Girl in Snow(39)
She sidled right up to me, wineglass in hand. Dragged one long plastic nail down my cheek, so hard she’d leave a scratch that would stay all night but disappear by morning. Ma pinched my chin between her thumb and her finger like a vet inspecting a sick dog’s teeth.
“Lost,” she murmured, breath foul and reeking. “You’re a lost cause.”
Ma swigged and gulped. Drained the glass.
“Your sister, though. Your sister, with that pretty red hair. Get her down here.”
“No,” I said, as I closed my eyes—
Ma socked me in the stomach so hard I doubled over, her fist a freight train. As I gasped, winded, Ma pushed past me and started up the stairs.
I don’t remember the next part. Only the aftermath: somehow, with the air knocked from my insides, I jolted after Ma up the stairs, hooked my hands onto her shirt, and yanked her backwards.
The wineglass went down first. It rolled down each carpeted step in slow motion, shattering at the foot of the stairs. A slice of glass embedded itself between my heel and the floor, but I did not have time to feel pain—only to jump aside as Ma came tumbling past me.

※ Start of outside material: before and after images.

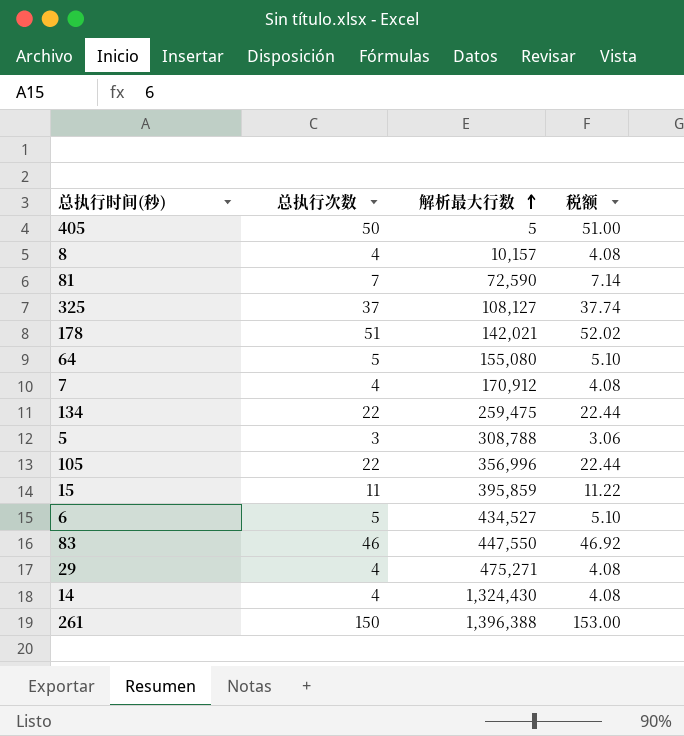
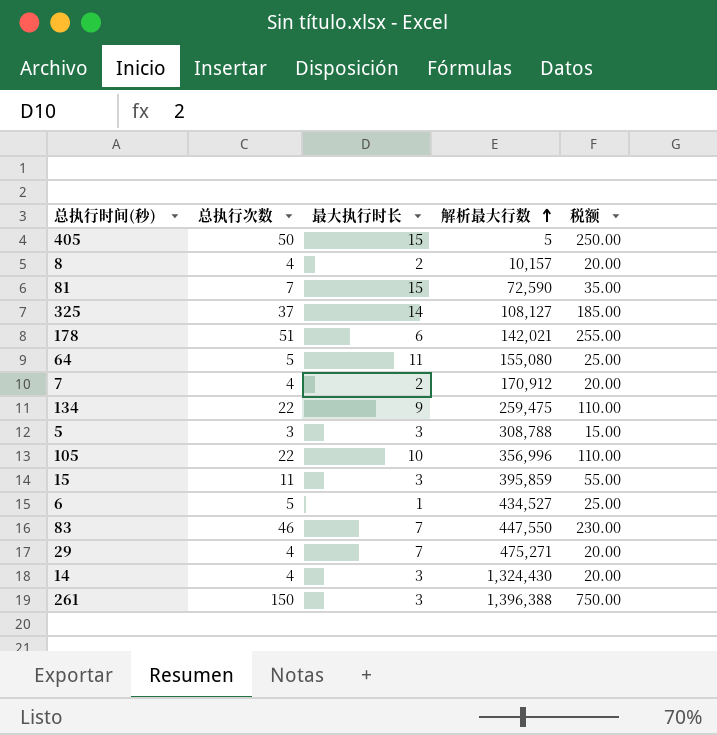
column 最大执行时长 | position: none -> 3
column 税额 | formula: [总执行次数] * 1.02 -> [总执行次数] * 5

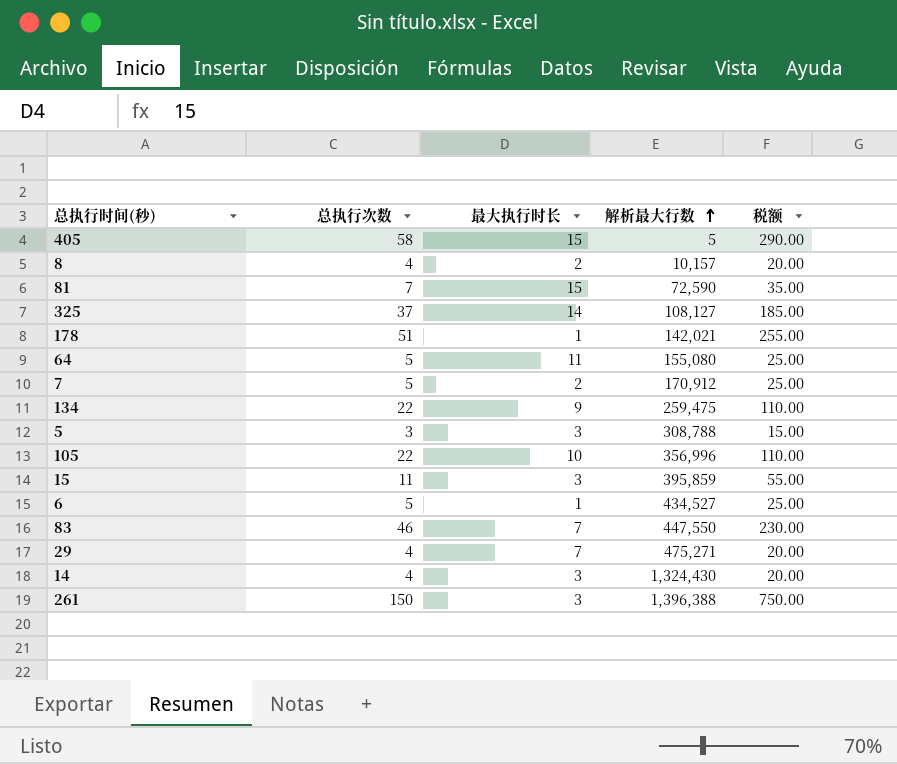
405 | 总执行次数: 50 -> 58
405 | 税额: 250.00 -> 290.00
178 | 最大执行时长: 6 -> 1
7 | 总执行次数: 4 -> 5
7 | 税额: 20.00 -> 25.00

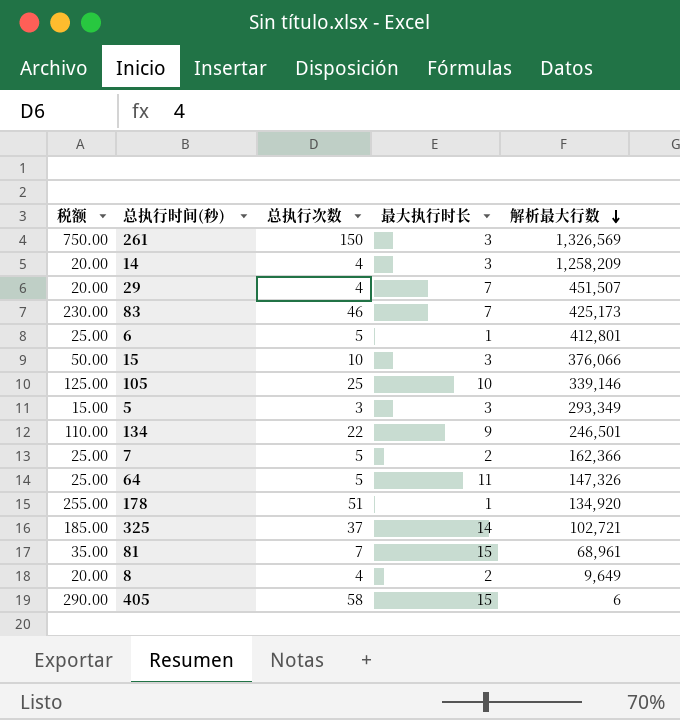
row order: 解析最大行数 ascending -> 解析最大行数 descending
column 税额 | position: 5 -> 1
261 | 解析最大行数: 1,396,388 -> 1,326,569
14 | 解析最大行数: 1,324,430 -> 1,258,209
29 | 解析最大行数: 475,271 -> 451,507
83 | 解析最大行数: 447,550 -> 425,173
6 | 解析最大行数: 434,527 -> 412,801
15 | 税额: 55.00 -> 50.00
15 | 总执行次数: 11 -> 10
15 | 解析最大行数: 395,859 -> 376,066
105 | 税额: 110.00 -> 125.00
105 | 总执行次数: 22 -> 25
105 | 解析最大行数: 356,996 -> 339,146
5 | 解析最大行数: 308,788 -> 293,349
134 | 解析最大行数: 259,475 -> 246,501
7 | 解析最大行数: 170,912 -> 162,366
64 | 解析最大行数: 155,080 -> 147,326
178 | 解析最大行数: 142,021 -> 134,920
325 | 解析最大行数: 108,127 -> 102,721
81 | 解析最大行数: 72,590 -> 68,961
8 | 解析最大行数: 10,157 -> 9,649
405 | 解析最大行数: 5 -> 6

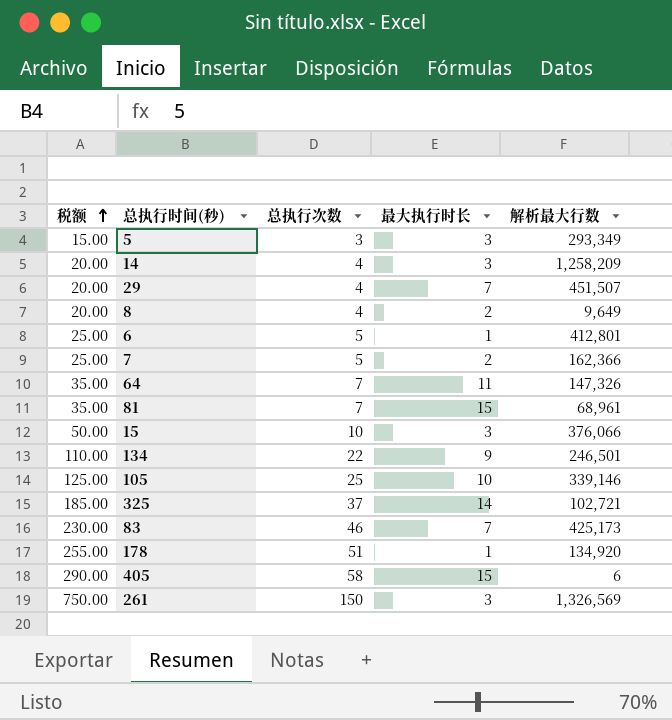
row order: 解析最大行数 descending -> 税额 ascending
64 | 税额: 25.00 -> 35.00
64 | 总执行次数: 5 -> 7

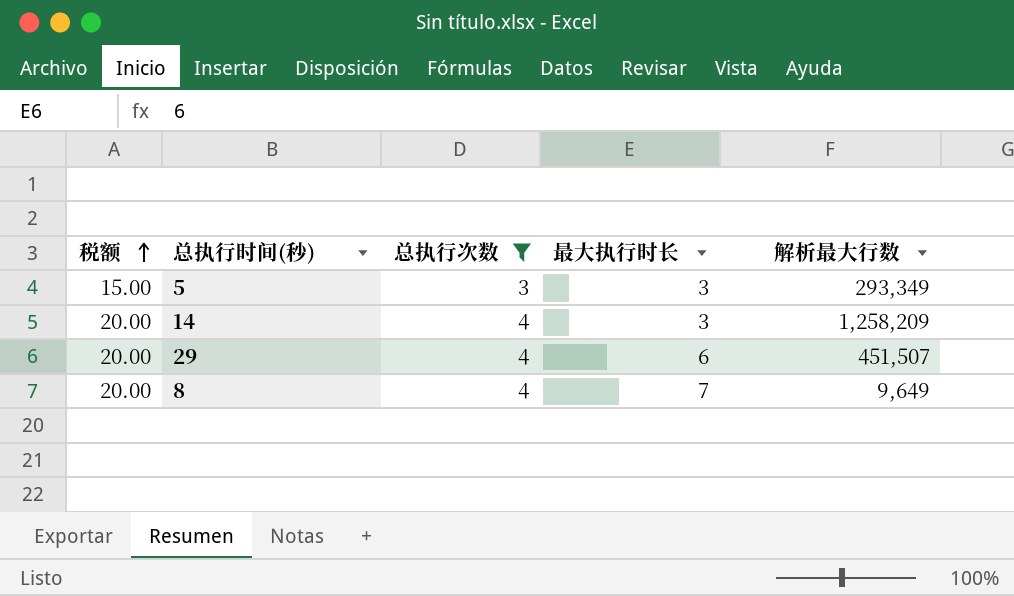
filter: none -> 总执行次数 <= 4
29 | 最大执行时长: 7 -> 6
8 | 最大执行时长: 2 -> 7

She looked like a rag doll, a small, shrieking bundle of thrift-store designer clothes, as she flipped, neck over head over waist over legs, all the way down the stairs.
“Stay!” I screamed to Amy, who had come running at the sound. She stood at the edge of the landing, sparkly leotard tucked up against her right butt cheek in a wedgie. “Stay right there.”
But Amy didn’t need to be cautious, or afraid: Ma was lying seven steps down, with a bruised collarbone and a broken wrist, looking up at me with shocked and furious eyes. Like I was the devil incarnate. And for the first time, I wondered if maybe I was—if maybe this was the only worldly gift I’d been given.
Now, Amy stomps in on high heels and turns on the TV. She sits in the armchair across from me and gnaws on a Pop-Tart. Crumbs of frosting stick in her lip gloss.
“The investigation continues as the sweep of the crime scene wraps up,” a shiny reporter says. “In a statement from the Broomsville police chief, we’ve learned they have substantial leads. He revealed nothing further.”
A photo of Lucinda appears. The same photo they’ve been showing since she died—the yearbook picture.
“Change it,” I say.
“No,” Amy whines.
I grab the remote, flick one channel up.
People hanging from rafters. A documentary about the Salem witch trials. It’s February 1692, and more than two hundred people have been accused of practicing the Devil’s magic.
Two more channels up, a Spanish-language soap opera. One busty woman screams at another.
“You killed her!” she shrieks. “You killed her!”
I click the TV off. A dusty quiet.
“What the hell?” Amy says. “I wanted to watch that.”
I don’t even bother bringing my backpack. I stomp out of the house and slam the front door behind me.
It’s clear I’ve been called upon to finish Lucinda Hayes’s business. Maybe this is punishment for the ritual, or maybe it’s because I’ve seen what I have. But there’s only one person who might know what happened to her. Cameron. And I know a place where honesty comes easy.
The sun is cold today, the wind a whip. I tilt my head to the sky and give Lucinda Hayes a double-handed middle finger.
Cameron
Cameron buttoned his funeral shirt in the bathroom mirror. He tried not to be afraid, but he did not like crowds, especially not crowds of kids from school, and especially not when they would all watch him.
They’d gotten three hang-up phone calls last night. One caller growled, in a whisper, If the police don’t get you, Cameron Whitley, I will. Mr. O had called twice, but when Mom knocked on Cameron’s door he had pretended to be asleep. He would not talk to Mr. O about the diary. There was nothing to be said. Mom and Mr. O murmured to each other over the phone, but Cameron couldn’t catch Mom’s side of the conversation.
Cameron wet a comb and ran it through his hair. He looked like Dad did in the mornings—when Dad got out of the shower and brewed coffee with a towel around his waist, his hair all mussed and bristly.
It was like this:
Cameron and Dad loved all the same things. They liked sunsets at Pine Ridge Point, they ate breakfast before they brushed their teeth. Mini-Wheats and orange juice. They both watched Mom practice ballet, sitting together behind the banister on the basement stairs: Mom was the most graceful thing in the world.
For most of Cameron’s childhood, Cameron and Dad would retreat to the living room after dinner. No TV. Cameron would draw in the sketchpad on his lap, and Dad would sip whiskey in the armchair, appreciative. Silence was their practiced language, and these nights—as Mom did the dishes, or the laundry, or read a book in bed—Cameron and Dad were the same. Father, son. A thick tree trunk and its rustling little leaves.
After Dad left for good, Cameron wondered where his own muted wanting would find its breaking point.
The girl from the principal’s office was waiting in front of Cameron’s house.
She wore a white summer dress—the kind you’d buy in the kids’ section of a department store—and a camouflage army jacket. Her legs were bare, though it was barely thirty degrees.